* _ACTIVITY_
From the line with "(334, 308) none" to the line with "-> [511,669,880,691] [111,702,352,722]", retype every line exactly, including those two, and leave out the rest of the data below.

* _PROVIDED INFORMATION_
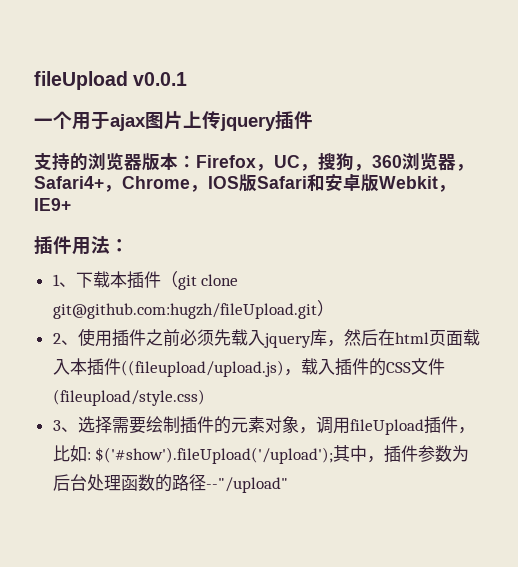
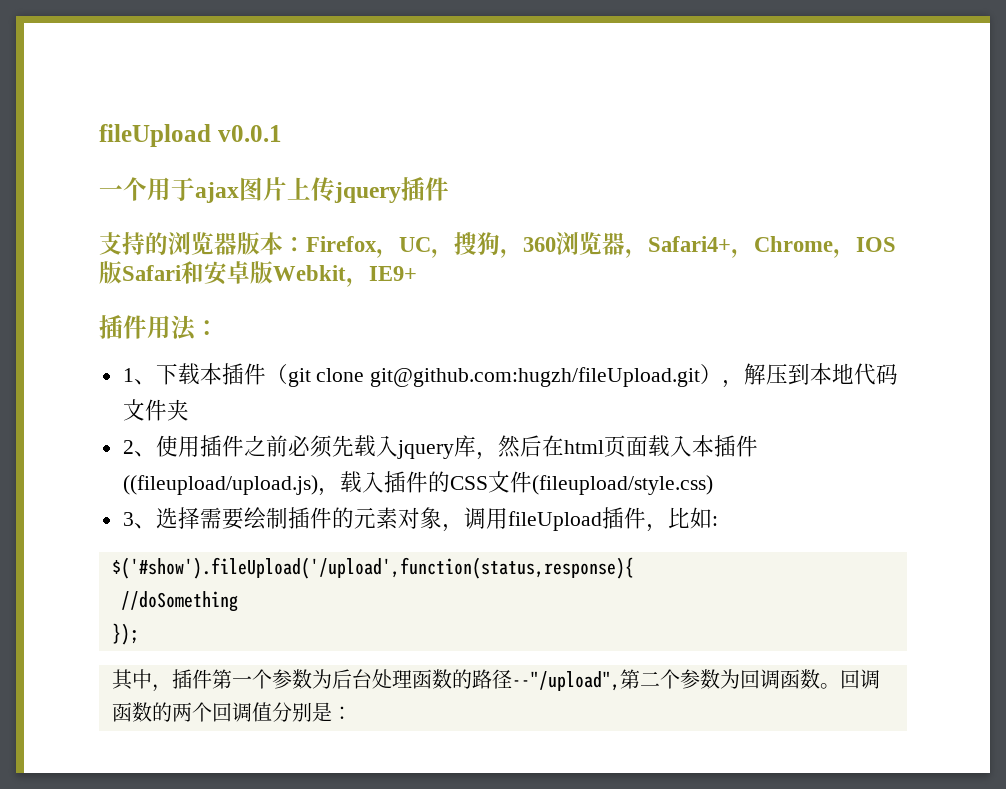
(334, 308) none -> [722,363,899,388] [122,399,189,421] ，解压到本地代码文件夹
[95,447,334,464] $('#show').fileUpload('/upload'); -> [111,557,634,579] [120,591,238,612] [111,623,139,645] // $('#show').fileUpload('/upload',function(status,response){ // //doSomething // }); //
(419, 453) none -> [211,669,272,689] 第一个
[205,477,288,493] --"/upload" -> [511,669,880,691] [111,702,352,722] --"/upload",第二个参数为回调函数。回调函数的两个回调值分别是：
...
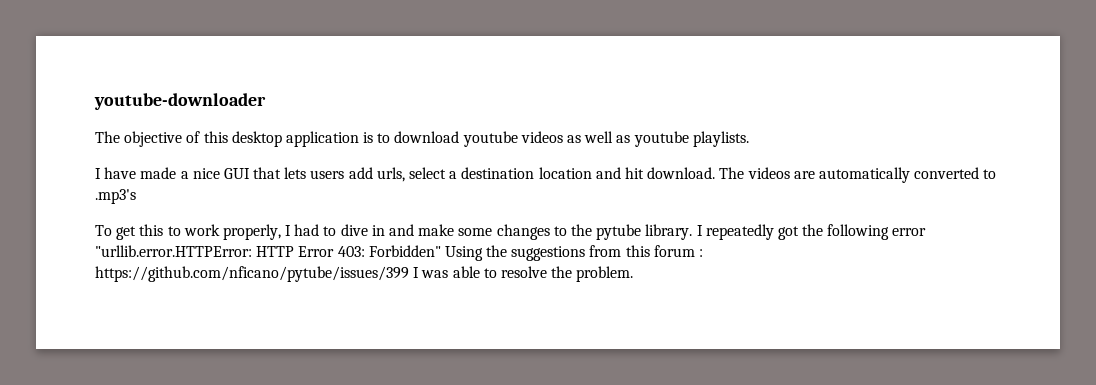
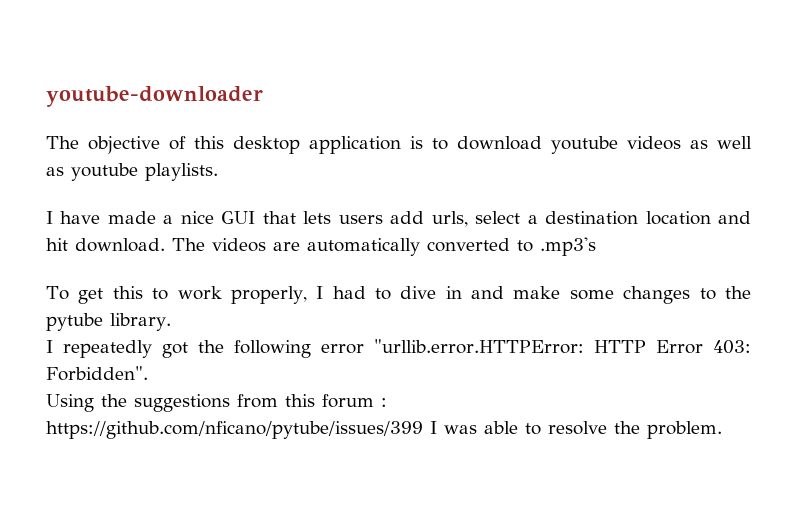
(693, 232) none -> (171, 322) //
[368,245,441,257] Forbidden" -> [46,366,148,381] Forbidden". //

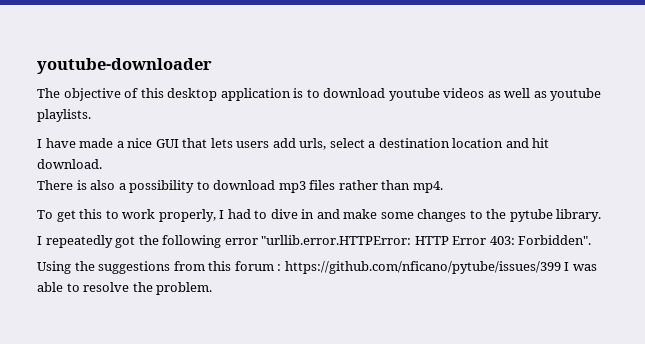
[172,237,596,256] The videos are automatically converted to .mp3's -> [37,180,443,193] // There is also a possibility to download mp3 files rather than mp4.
* * *
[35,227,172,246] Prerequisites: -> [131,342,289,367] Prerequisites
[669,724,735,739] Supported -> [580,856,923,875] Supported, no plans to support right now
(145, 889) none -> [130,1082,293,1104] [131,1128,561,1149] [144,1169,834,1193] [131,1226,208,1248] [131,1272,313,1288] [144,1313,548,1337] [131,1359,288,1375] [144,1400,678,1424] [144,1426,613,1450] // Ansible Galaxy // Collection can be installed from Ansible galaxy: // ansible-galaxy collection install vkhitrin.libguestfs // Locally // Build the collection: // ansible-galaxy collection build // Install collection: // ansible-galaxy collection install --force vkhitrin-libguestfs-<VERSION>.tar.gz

* _OUTPUT OF THE EXERCISE_
(334, 308) none -> [722,363,899,388] [122,399,189,421] ，解压到本地代码文件夹
[95,447,334,464] $('#show').fileUpload('/upload'); -> [111,557,634,579] [120,591,238,612] [111,623,139,645] // $('#show').fileUpload('/upload',function(status,response){ // //doSomething // }); //
(419, 453) none -> [211,669,272,689] 第一个
[205,477,288,493] --"/upload" -> [511,669,880,691] [111,702,352,722] --"/upload",第二个参数为回调函数。回调函数的两个回调值分别是：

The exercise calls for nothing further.